Brief: Write out only the lines running from the one that contains "- This page" to the end of the material, both ends included.

Data listing:
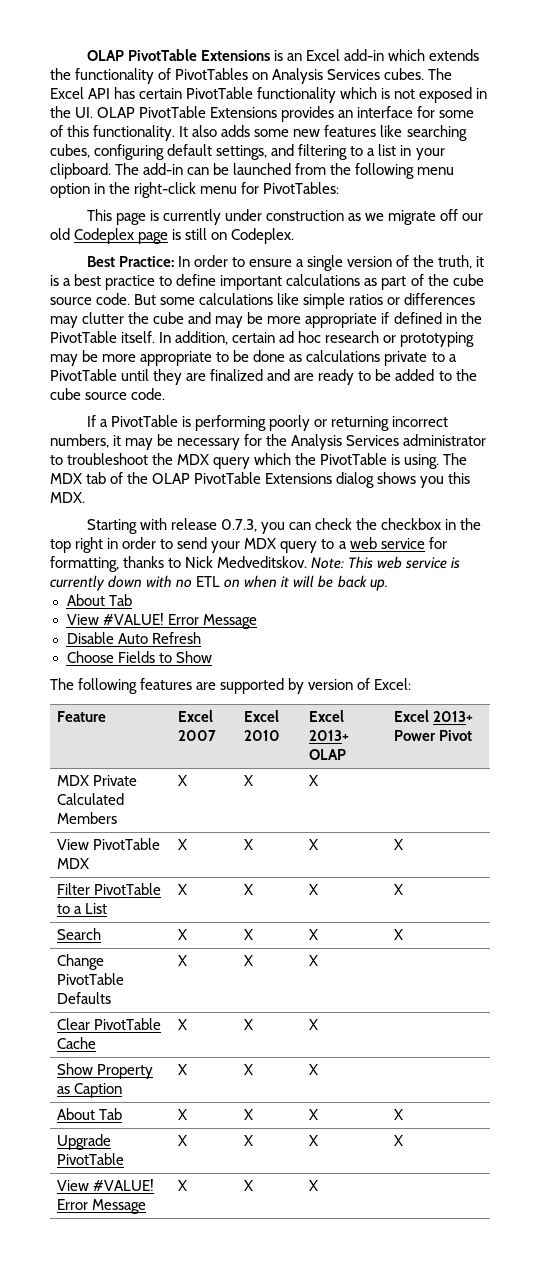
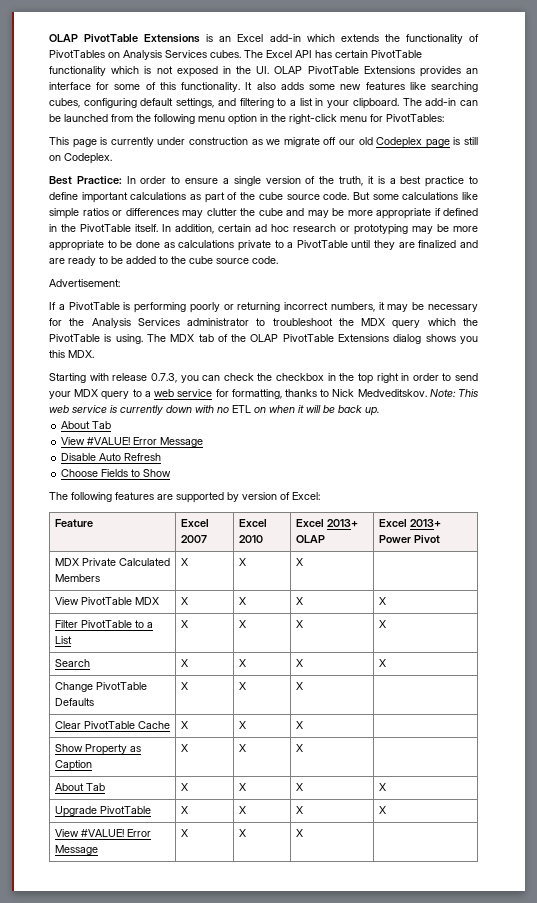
+ Advertisement:

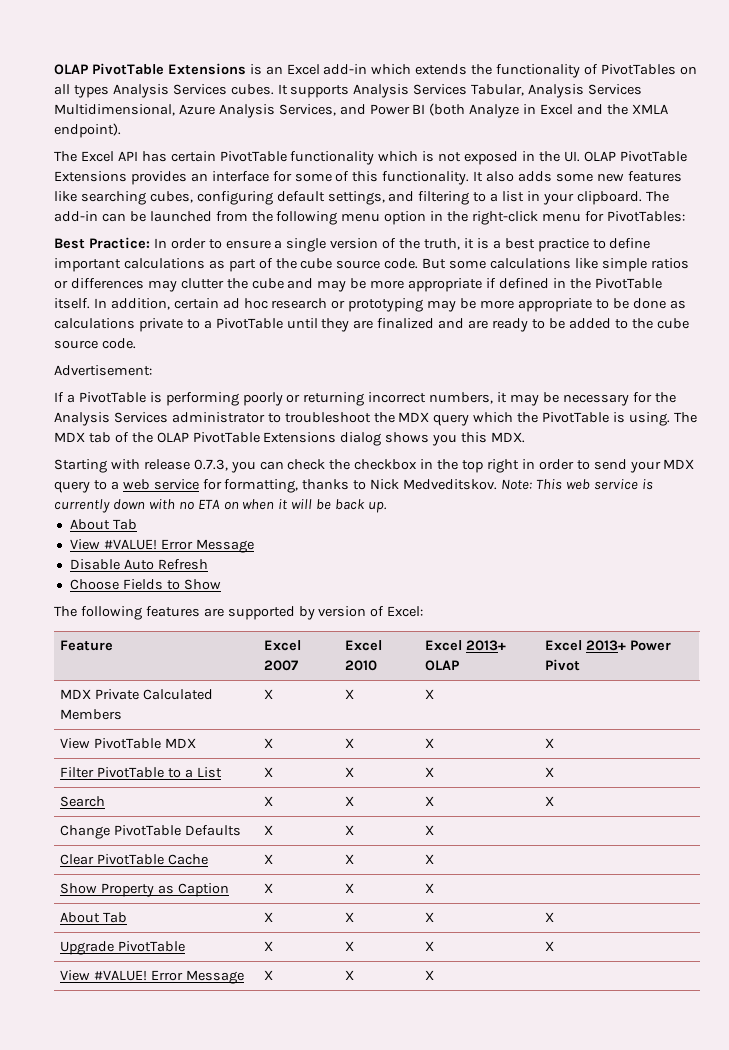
- OLAP PivotTable Extensions is an Excel add-in which extends the functionality of PivotTables on Analysis Services cubes. The Excel API has certain PivotTable functionality which is not exposed in the UI. OLAP PivotTable Extensions provides an interface for some of this functionality.
+ OLAP PivotTable Extensions is an Excel add-in which extends the functionality of PivotTables on all types Analysis Services cubes. It supports Analysis Services Tabular, Analysis Services Multidimensional, Azure Analysis Services, and Power BI (both Analyze in Excel and the XMLA endpoint).
+ The Excel API has certain PivotTable functionality which is not exposed in the UI. OLAP PivotTable Extensions provides an interface for some of this functionality.
- This page is currently under construction as we migrate off our old Codeplex page is still on Codeplex.
- Note: This web service is currently down with no ETL on when it will be back up.
+ Note: This web service is currently down with no ETA on when it will be back up.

Solution to this exercise:
- This page is currently under construction as we migrate off our old Codeplex page is still on Codeplex.
- Note: This web service is currently down with no ETL on when it will be back up.
+ Note: This web service is currently down with no ETA on when it will be back up.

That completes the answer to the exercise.